Publication information
- Publisher: Vertigo
- Format: Miniseries
- Publication date: September – December 1993
- No. of issues: 4

Creative team
- Created by: Brendan McCarthy
- Written by: Peter Milligan
- Artist: Ted McKeever

= The Extremist (comics) =

1993 comic book miniseries by Peter Milligan and Ted McKeever

The Extremist is a four-issue comic book miniseries, written by Peter Milligan with art by Ted McKeever. The series was published by DC Comics through their Vertigo comics imprint from September to December 1993. It was originally created by Brendan McCarthy, who gave it to Peter Milligan to develop as a comic series because he "couldn't be bothered to draw it".

==Plot==
Judy Tanner, grieving after the murder of her husband Jack, desires to get revenge on the murderer. She submerges her identity into that of "The Extremist", an alias her husband went by in both his life as a patron of the most extreme sex clubs and as a hired assassin for a shadowy organization called "The Order". Judy eventually murders a woman she believes to be her husband's killer, but she later learns the real killer was a man named Patrick, the "Chief Hedonist" of the Order. Patrick claims he killed Jack in order to manipulate Judy into becoming the Extremist, and into killing an innocent woman, to "liberate" her from her bourgeois moral system.

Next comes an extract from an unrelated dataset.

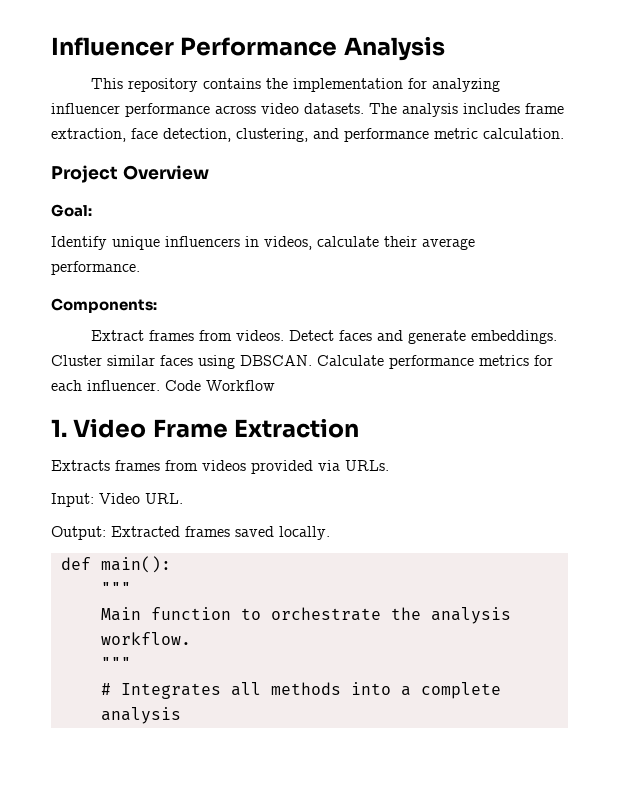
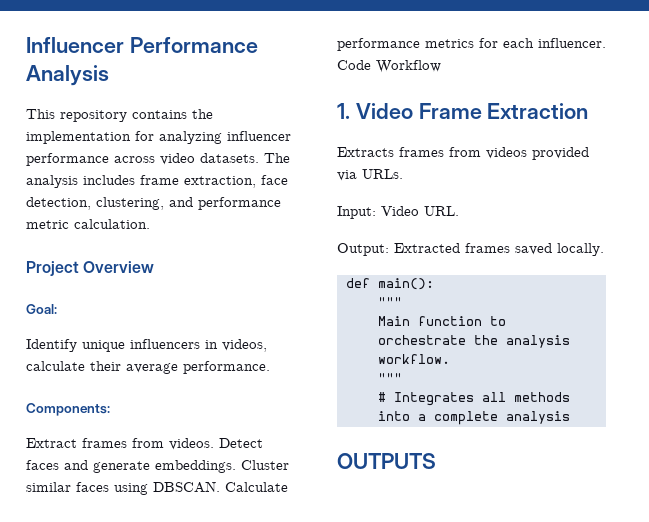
+ OUTPUTS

After Judy goes missing, her neighbor Tony Murphy attempts to find her while discovering more and more about what "The Extremist" really is, and he is both ashamed and titillated by his discoveries. In his quest to find Judy, Tony's obsession prompts his wife and newborn child to leave him. He does eventually manage to track Judy down, after which a thoroughly indoctrinated Judy kills him to prevent him from exposing her activities or those of the order.